The COVID-19 pandemic and resulting economic downturn are posing new challenges for families seeking health care. Not only have many providers rescheduled patient visits or closed their practices because of the pandemic, but patients have also shied away from seeing their regular physicians. Forgone or delayed care because of cost or fear of exposure to the novel coronavirus will not affect everyone the same way. In this brief, we examine health care affordability problems and avoidance of care due to concerns about exposure to the novel coronavirus during the pandemic, highlighting the experiences of adults in families who have lost work or work-related income. We use new data from the first wave of the Urban Institute’s Coronavirus Tracking Survey, a nationally representative survey of nonelderly adults conducted May 14 through 27, 2020. We find the following:
- Almost half (45.5 percent) of adults in families losing work or work-related income reported unmet need for medical care in the family because of costs in the 30 days before the survey and/or avoidance of care because of concerns about exposure to the coronavirus.

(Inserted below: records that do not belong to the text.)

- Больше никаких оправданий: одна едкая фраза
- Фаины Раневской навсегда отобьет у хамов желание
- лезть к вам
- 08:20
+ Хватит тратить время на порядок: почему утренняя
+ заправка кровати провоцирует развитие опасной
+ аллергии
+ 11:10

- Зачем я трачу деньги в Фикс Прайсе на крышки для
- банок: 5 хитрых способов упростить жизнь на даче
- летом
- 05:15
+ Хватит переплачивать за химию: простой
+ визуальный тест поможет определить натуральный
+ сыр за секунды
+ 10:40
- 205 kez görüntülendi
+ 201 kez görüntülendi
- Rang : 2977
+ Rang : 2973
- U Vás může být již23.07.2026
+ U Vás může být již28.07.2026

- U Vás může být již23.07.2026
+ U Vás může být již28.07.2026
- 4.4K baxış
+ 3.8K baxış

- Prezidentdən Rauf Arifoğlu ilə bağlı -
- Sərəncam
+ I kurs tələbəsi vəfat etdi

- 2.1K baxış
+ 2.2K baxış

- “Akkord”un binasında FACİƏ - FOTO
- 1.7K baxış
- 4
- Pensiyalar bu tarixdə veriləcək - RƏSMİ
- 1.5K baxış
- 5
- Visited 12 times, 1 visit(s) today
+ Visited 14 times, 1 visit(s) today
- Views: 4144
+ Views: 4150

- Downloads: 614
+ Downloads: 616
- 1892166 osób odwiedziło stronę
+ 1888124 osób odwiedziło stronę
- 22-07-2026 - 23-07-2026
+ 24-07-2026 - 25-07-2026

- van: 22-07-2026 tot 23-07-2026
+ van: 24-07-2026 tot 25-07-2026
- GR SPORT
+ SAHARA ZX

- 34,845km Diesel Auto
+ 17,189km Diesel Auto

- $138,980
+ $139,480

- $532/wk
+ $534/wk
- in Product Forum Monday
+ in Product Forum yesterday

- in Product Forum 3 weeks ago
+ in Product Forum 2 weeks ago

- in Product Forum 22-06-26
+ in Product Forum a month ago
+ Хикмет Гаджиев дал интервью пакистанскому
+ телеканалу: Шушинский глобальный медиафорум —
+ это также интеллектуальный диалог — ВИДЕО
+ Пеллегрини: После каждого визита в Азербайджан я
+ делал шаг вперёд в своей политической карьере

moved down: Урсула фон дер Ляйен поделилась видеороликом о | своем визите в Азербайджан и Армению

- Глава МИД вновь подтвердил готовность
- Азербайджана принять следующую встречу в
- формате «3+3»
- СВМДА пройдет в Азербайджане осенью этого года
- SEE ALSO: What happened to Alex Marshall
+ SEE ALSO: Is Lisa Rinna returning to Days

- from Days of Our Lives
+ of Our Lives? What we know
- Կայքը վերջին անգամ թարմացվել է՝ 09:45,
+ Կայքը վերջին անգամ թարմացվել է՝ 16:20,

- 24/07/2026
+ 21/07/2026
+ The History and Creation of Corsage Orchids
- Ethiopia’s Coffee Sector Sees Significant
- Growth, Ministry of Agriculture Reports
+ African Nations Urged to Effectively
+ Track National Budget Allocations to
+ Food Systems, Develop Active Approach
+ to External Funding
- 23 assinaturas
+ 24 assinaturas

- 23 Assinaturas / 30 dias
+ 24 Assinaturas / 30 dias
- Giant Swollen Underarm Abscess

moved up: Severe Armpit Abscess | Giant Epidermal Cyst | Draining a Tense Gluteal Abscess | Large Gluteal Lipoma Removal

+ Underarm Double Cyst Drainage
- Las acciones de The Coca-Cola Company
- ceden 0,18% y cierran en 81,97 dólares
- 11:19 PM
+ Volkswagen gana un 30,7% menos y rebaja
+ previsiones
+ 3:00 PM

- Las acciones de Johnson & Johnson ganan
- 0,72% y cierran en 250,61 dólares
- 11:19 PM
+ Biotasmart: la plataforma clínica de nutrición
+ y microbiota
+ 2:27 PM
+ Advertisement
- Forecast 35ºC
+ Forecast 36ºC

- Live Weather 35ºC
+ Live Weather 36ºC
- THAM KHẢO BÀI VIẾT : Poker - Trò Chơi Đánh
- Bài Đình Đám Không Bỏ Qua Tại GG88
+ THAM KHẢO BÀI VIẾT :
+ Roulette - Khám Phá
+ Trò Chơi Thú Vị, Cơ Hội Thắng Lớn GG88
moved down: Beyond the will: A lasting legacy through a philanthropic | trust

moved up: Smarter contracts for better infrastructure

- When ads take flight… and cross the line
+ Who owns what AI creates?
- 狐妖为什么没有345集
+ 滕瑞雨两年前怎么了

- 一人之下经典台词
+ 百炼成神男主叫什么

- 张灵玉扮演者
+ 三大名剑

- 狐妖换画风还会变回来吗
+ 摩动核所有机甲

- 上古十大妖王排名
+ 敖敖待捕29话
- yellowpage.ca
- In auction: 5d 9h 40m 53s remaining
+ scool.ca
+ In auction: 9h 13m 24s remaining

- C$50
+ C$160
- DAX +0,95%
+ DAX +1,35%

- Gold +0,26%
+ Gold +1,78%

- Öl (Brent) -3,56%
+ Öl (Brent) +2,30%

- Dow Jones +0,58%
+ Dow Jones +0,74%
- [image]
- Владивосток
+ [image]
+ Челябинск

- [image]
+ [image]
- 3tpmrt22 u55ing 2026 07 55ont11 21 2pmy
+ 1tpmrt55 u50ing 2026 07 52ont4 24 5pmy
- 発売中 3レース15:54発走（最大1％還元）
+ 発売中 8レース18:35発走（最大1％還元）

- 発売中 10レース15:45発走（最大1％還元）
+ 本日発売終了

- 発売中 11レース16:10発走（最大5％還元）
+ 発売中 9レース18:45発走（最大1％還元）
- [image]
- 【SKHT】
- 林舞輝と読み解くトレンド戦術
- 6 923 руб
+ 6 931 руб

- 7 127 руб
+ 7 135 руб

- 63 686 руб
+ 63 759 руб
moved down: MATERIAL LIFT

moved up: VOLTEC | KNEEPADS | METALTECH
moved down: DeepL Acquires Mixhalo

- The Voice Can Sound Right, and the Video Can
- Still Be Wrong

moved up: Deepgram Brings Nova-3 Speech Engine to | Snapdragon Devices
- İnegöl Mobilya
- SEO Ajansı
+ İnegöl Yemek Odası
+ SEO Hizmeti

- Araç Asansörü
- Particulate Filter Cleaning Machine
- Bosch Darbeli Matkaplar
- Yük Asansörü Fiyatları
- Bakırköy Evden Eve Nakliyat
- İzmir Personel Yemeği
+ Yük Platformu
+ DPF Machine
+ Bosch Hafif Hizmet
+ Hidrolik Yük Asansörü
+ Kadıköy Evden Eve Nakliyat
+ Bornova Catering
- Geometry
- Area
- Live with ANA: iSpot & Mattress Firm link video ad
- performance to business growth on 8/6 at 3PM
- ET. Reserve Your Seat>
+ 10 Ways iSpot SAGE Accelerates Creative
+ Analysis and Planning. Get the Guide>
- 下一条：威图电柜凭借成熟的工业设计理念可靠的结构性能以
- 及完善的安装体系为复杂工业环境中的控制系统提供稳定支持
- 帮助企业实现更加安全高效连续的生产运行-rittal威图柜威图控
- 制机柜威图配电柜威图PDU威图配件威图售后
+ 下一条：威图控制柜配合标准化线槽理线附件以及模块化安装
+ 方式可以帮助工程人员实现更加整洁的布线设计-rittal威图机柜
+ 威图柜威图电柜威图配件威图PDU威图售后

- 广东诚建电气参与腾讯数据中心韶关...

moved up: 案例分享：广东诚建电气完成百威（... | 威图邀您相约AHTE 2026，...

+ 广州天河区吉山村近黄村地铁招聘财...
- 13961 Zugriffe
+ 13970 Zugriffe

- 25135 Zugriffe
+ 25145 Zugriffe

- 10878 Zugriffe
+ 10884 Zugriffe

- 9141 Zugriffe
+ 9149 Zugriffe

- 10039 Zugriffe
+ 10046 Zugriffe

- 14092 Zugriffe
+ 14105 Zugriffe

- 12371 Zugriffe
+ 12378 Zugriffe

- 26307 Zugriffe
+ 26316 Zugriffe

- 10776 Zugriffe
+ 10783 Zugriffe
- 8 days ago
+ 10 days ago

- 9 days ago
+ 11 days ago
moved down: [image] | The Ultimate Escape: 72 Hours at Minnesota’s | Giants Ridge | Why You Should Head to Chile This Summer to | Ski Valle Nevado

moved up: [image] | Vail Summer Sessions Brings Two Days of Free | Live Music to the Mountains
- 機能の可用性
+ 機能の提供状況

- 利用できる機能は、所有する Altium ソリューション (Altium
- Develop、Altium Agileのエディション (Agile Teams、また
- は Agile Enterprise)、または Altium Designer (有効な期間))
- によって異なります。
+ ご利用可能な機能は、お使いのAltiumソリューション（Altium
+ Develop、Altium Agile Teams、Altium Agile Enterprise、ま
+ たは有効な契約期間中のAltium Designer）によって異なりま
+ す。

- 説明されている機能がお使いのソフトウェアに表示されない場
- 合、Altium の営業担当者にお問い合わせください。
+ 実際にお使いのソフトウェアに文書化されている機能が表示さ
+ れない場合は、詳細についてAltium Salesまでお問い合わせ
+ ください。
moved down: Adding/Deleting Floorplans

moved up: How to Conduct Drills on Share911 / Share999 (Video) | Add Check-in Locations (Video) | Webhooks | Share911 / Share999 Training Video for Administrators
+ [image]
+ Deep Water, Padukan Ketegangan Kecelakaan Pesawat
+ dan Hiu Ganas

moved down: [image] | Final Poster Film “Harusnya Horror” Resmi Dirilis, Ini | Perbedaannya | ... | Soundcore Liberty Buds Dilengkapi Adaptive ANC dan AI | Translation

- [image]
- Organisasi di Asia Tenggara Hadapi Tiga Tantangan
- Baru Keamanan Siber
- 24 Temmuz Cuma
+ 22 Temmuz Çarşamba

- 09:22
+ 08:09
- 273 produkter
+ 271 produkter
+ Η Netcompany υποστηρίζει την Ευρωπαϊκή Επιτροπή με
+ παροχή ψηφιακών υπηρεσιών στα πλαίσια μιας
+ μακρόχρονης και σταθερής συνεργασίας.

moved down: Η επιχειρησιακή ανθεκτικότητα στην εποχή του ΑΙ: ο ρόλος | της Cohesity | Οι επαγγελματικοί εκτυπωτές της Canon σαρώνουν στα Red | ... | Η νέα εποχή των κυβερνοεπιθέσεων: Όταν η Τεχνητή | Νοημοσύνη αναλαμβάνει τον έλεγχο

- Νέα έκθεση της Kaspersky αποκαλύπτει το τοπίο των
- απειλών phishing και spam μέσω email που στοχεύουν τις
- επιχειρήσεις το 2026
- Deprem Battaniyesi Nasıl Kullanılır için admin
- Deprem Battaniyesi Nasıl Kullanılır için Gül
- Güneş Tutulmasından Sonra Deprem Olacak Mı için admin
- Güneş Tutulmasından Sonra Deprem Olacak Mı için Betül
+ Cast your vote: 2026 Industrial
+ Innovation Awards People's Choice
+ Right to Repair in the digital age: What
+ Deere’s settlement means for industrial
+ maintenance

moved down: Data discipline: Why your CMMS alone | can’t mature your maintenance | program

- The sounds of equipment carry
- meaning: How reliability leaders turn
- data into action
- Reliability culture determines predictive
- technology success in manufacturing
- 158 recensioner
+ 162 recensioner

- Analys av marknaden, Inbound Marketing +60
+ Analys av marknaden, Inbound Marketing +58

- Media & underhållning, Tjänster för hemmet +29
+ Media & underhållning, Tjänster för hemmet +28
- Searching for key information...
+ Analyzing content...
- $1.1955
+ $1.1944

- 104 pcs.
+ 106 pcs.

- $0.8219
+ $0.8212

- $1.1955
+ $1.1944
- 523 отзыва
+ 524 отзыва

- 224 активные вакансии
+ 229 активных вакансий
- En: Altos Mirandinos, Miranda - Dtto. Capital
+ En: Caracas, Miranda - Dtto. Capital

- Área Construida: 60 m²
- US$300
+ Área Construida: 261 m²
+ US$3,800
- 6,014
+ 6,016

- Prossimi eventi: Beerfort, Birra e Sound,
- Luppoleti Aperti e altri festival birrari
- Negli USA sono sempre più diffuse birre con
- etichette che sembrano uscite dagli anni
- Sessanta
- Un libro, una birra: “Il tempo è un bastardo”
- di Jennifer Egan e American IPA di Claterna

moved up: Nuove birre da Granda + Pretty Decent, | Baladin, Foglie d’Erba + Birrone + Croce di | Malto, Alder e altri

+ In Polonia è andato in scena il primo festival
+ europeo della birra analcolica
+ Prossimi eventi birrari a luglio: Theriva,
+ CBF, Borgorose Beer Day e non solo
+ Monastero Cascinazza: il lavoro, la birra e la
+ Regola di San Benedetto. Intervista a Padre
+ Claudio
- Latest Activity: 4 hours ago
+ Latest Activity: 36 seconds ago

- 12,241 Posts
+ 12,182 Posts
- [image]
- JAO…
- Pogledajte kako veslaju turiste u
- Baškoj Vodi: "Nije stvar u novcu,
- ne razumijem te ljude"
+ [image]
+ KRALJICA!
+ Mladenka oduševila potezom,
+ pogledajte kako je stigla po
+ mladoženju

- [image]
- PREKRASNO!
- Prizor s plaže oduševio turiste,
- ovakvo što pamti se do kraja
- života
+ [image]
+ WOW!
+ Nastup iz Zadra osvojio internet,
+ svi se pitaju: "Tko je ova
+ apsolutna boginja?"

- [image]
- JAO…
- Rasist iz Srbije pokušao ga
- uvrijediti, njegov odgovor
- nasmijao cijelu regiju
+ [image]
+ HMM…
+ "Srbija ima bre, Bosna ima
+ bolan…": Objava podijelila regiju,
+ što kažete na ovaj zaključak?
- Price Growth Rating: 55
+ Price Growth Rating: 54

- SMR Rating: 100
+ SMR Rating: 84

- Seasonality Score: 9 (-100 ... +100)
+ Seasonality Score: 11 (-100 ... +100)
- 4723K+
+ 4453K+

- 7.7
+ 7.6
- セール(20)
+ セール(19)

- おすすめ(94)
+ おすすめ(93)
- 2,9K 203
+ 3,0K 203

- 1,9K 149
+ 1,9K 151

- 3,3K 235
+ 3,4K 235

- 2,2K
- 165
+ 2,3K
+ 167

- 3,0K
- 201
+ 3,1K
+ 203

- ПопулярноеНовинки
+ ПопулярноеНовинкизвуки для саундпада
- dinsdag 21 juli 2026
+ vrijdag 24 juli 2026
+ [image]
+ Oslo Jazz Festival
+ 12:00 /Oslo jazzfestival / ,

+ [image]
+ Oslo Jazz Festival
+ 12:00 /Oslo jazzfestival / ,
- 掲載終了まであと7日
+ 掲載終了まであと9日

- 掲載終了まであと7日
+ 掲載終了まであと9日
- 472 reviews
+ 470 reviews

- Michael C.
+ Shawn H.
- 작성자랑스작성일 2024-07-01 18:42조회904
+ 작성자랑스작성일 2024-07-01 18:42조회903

- Among adults in families losing work or work-related income because of the outbreak, more than half of those with lower incomes and those with uninsured family members, those in families with chronic conditions, and parents living with children under 19 were in families that avoided health care because of cost or concerns about exposure to the coronavirus.
The unprecedented decline in economic activity because of the current public health crisis threatens to worsen existing health care disparities and upend family financial stability for many, especially those who lose employment. Policies that make care affordable and safe to access will be critical to ensuring families, particularly those losing jobs, get the medical care they need during the pandemic.